Côté investissements, Olivier Véran a rappelé l'enveloppe de 650 millions d'euros dédiée aux achats du quotidien à l'hôpital, effective dès janvier. Il a aussi évoqué les 50 millions d'euros répartis entre les agences régionales de santé (ARS) pour permettre l'ouverture de 4 000 « lits à la demande » en fonction des besoins.
Concernant les hôtels hospitaliers, ces hébergements non médicalisés à proximité des établissements de santé, après leur extension dans le budget de la Sécu pour 2021, un décret est promis pour le premier trimestre 2021 avec un cahier des charges précis.
Faire confiance aux professionnels
Passés ces satisfecit, Olivier Véran a donné les orientations pour l'année à venir et rappelé aux plus inquiets que les autres chantiers du Ségur ne sont pas enterrés.
Côté attractivité, des travaux ont été lancés sur la refonte des grilles des paramédicaux et l'extension des compétences des infirmières en pratique avancée (IPA). C'est le cas aussi du travail sur les carrières hospitalo-universitaires tout comme la réforme des statuts médicaux censée faciliter l'exercice mixte ville/hôpital. La création de trois nouveaux échelons en fin de carrière pour les PH est à l'ordre du jour dès le 1er janvier 2021.
La gouvernance hospitalière va également bouger en 2021. Avec la proposition de loi Rist, le service sera replacé au centre de l'organisation des soins à l'hôpital (comme unité fonctionnelle de référence). Et davantage de marge de manœuvre sera donnée aux établissements pour fusionner s'ils le souhaitent, la CME et la commission des soins infirmiers, de rééducation et médicotechniques (CSIMRT) au sein d'une commission médico-soignante. Olivier Véran assume vouloir « donner de la souplesse » et « faire confiance aux professionnels de santé ». Pour le reste des mesures issues du rapport du Pr Olivier Claris, une ordonnance sera publiée avant la fin du premier trimestre 2021.

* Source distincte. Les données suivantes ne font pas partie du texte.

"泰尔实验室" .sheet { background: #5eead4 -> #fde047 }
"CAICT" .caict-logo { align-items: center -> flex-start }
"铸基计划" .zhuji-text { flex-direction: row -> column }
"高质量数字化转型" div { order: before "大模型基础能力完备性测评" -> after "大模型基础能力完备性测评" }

Financement : changement de paradigme
Le financement de la santé aussi devrait connaître des évolutions majeures. « J'aurais l'occasion de présenter en tout début d'année prochaine la nouvelle doctrine de la gestion des investissements en santé avec une déconcentration massive des enveloppes auprès des ARS », a annoncé le ministre. Celles-ci devraient hériter de nouvelles compétences pour accompagner plus en amont les projets locaux. Olivier Véran installera les instances de ce « changement de paradigme » début 2021.
La réforme du financement des activités de psychiatrie et de soins de suite et de réadaptation (SSR), prévue pour le 1er janvier 2020, est reportée d'un an. Mais le gouvernement ne veut pas donner l'idée d'un projet enterré. « Il ne s'agit pas d'un report sine die, les textes paraîtront au premier trimestre pour la psychiatrie et au deuxième pour les SSR », assure-t-on dans l'entourage du ministre de la Santé.

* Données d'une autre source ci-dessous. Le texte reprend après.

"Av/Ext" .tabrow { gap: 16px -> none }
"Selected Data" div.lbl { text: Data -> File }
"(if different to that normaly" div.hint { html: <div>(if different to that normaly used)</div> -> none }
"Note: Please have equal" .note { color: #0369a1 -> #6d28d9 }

S'agissant de la réforme de l'objectif national de dépenses d'assurance-maladie (ONDAM), le locataire de Ségur attend les conclusions d'un travail du Haut Conseil pour l'avenir de l'assurance-maladie (HCAAM) pour avril 2021.

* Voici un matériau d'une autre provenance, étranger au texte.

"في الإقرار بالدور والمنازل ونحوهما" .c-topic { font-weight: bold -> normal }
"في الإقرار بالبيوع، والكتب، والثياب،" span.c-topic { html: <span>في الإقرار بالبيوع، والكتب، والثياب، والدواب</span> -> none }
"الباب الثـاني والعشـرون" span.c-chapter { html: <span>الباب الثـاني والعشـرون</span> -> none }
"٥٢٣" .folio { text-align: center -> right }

Les 1 000 CPTS « en bonne voie »
Olivier Véran a enfin confirmé quelques étapes de réforme des soins de ville. Dès janvier 2021, 22 sites pilotes expérimenteront le futur service d'accès aux soins (SAS). Le développement des communautés professionnelles territoriales de santé (CPTS) va se poursuivre. L'objectif de 1 000 structures en 2022 « est en bonne voie », assure le ministère. Il en existait 578 en juin 2020, un nouveau point d'étape aura lieu dès janvier.
Quant aux négociations en cours entre les syndicats de professionnels de santé libéraux et la CNAM, en pause côté médecins, elles « reprendront, bon pied bon œil, après les élections professionnelles », promet Olivier Véran.